### Task goal
Please return exactly the lines from the top of the data through the line that contains "cargo generate yuxuetr/axum-template", and skip all pictures.

### Version difference data

%%

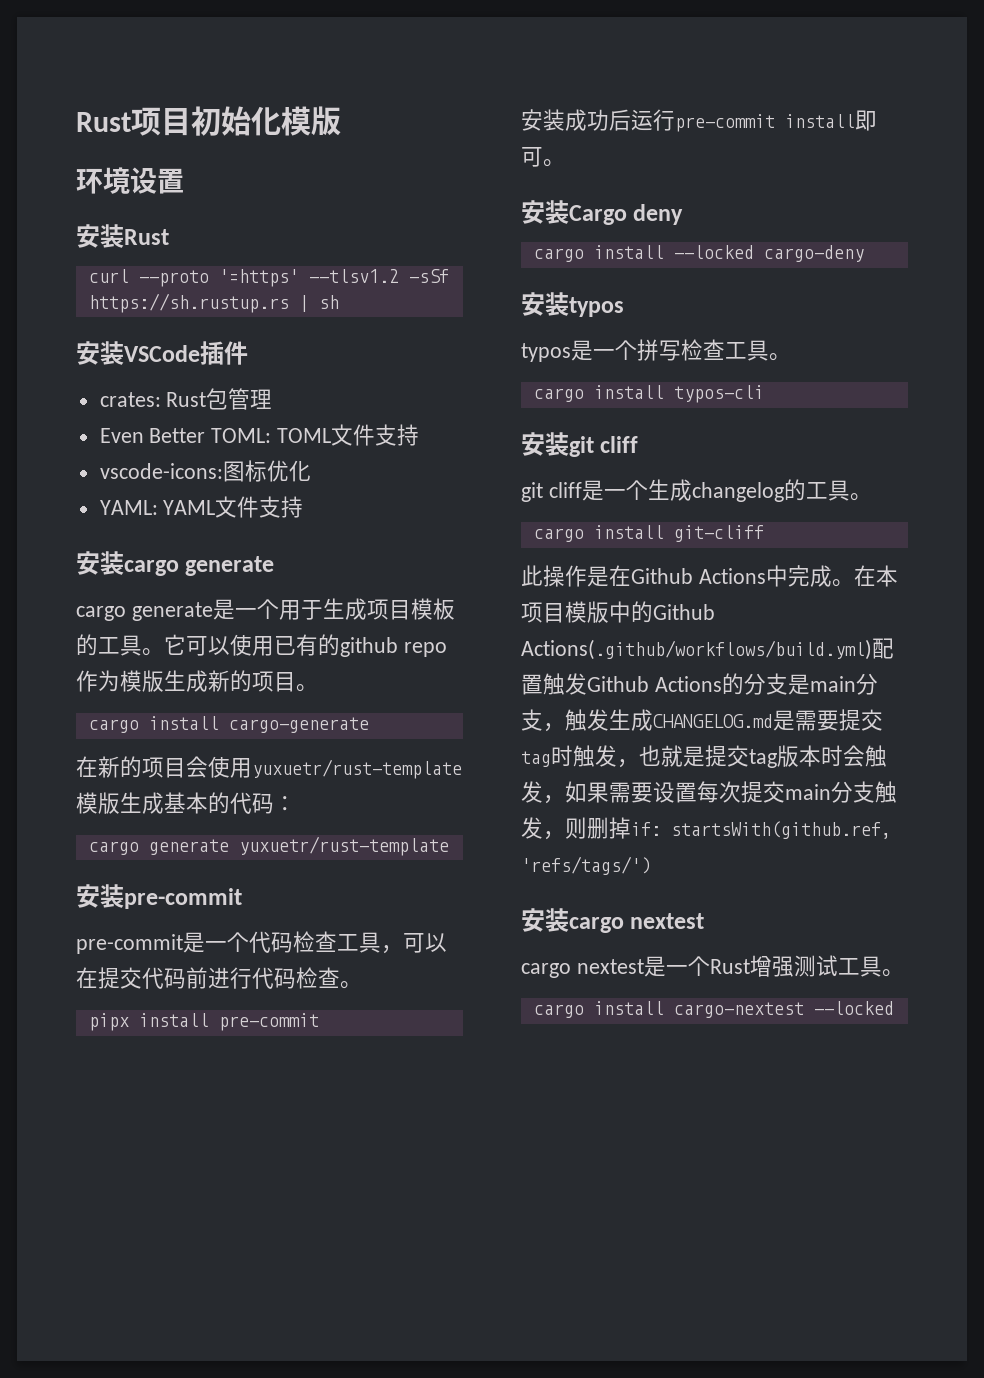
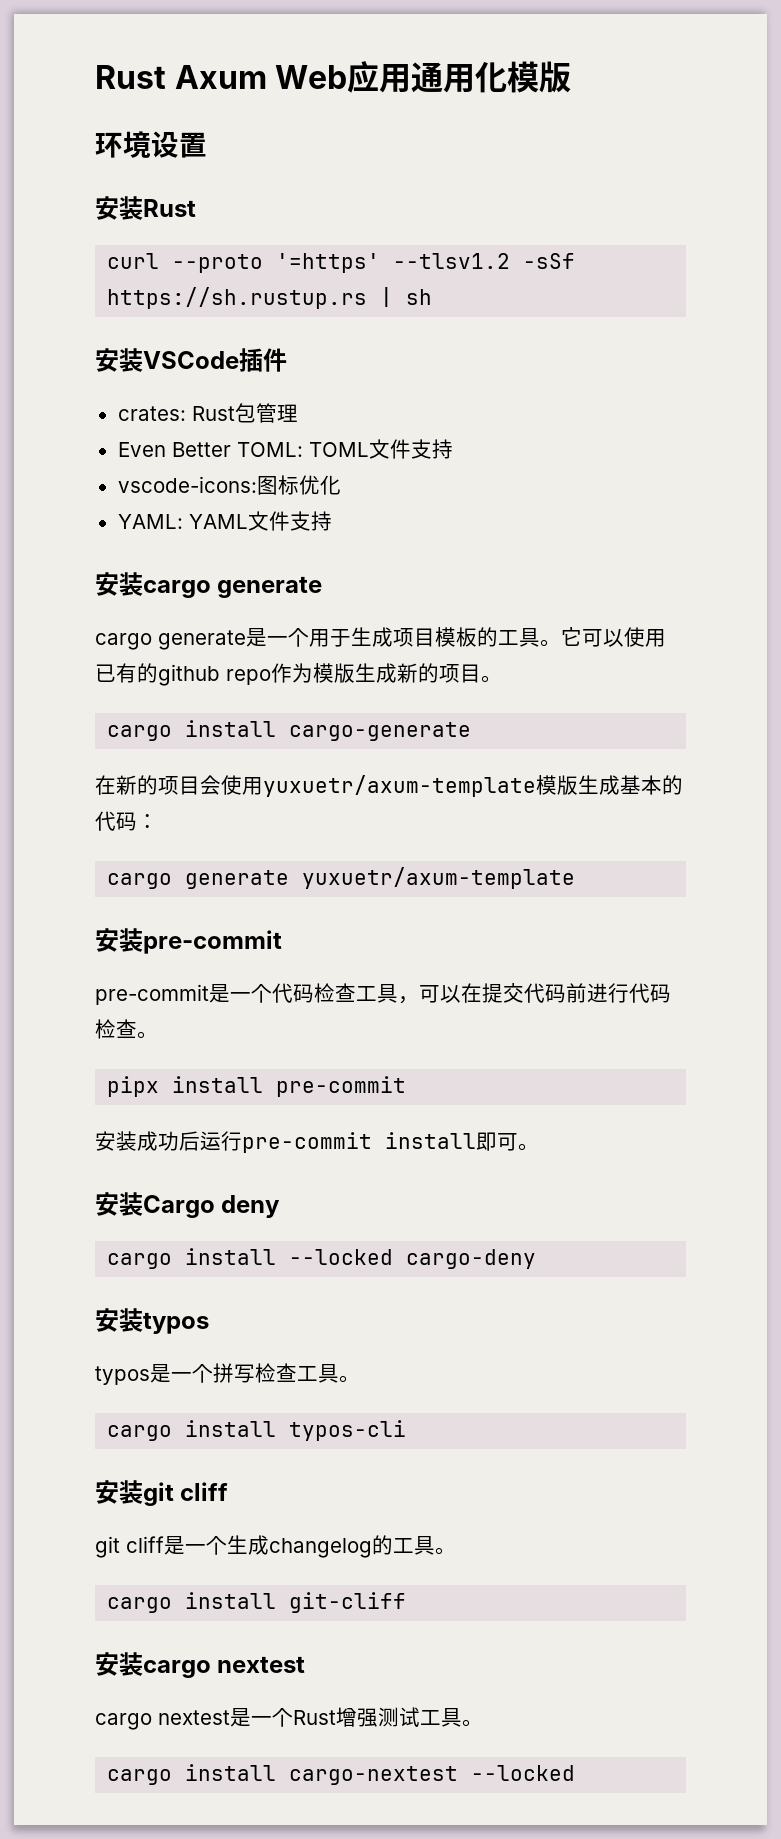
- Rust项目初始化模版
+ Rust Axum Web应用通用化模版
- 在新的项目会使用yuxuetr/rust-template模版生成基本的代码：
+ 在新的项目会使用yuxuetr/axum-template模版生成基本的代码：
- cargo generate yuxuetr/rust-template
+ cargo generate yuxuetr/axum-template
- 此操作是在Github Actions中完成。在本项目模版中的Github Actions(.github/workflows/build.yml)配置触发Github Actions的分支是main分支，触发生成CHANGELOG.md是需要提交tag时触发，也就是提交tag版本时会触发，如果需要设置每次提交main分支触发，则删掉if: startsWith(github.ref, 'refs/tags/')

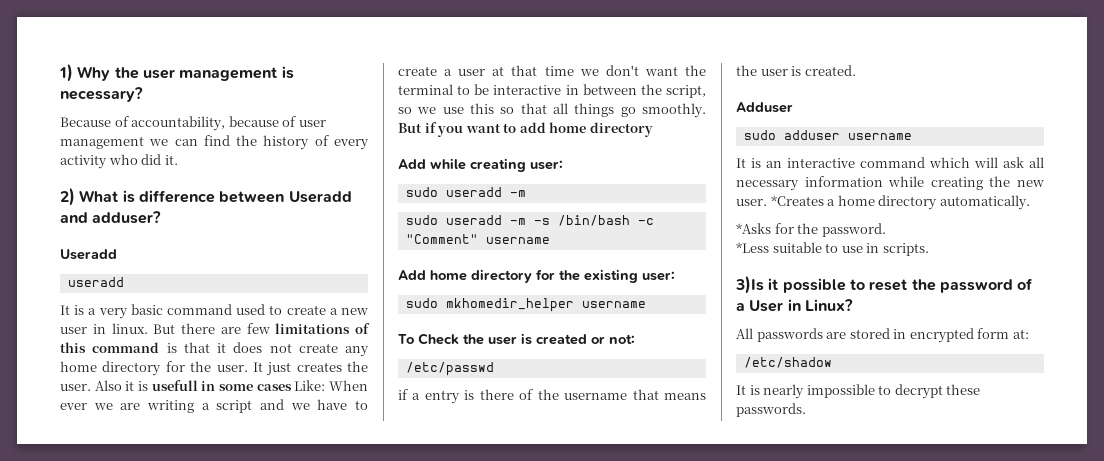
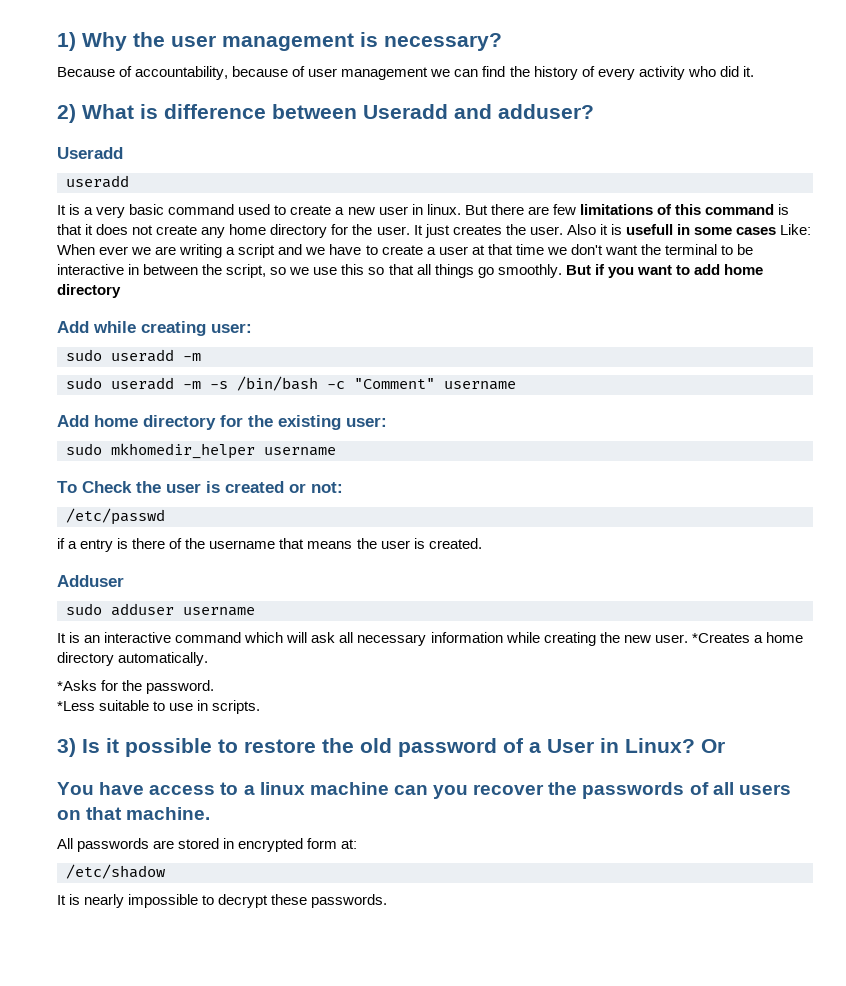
- 3)Is it possible to reset the password of a User in Linux?
+ 3) Is it possible to restore the old password of a User in Linux? Or
+ You have access to a linux machine can you recover the passwords of all users on that machine.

%%

### Output
- Rust项目初始化模版
+ Rust Axum Web应用通用化模版
- 在新的项目会使用yuxuetr/rust-template模版生成基本的代码：
+ 在新的项目会使用yuxuetr/axum-template模版生成基本的代码：
- cargo generate yuxuetr/rust-template
+ cargo generate yuxuetr/axum-template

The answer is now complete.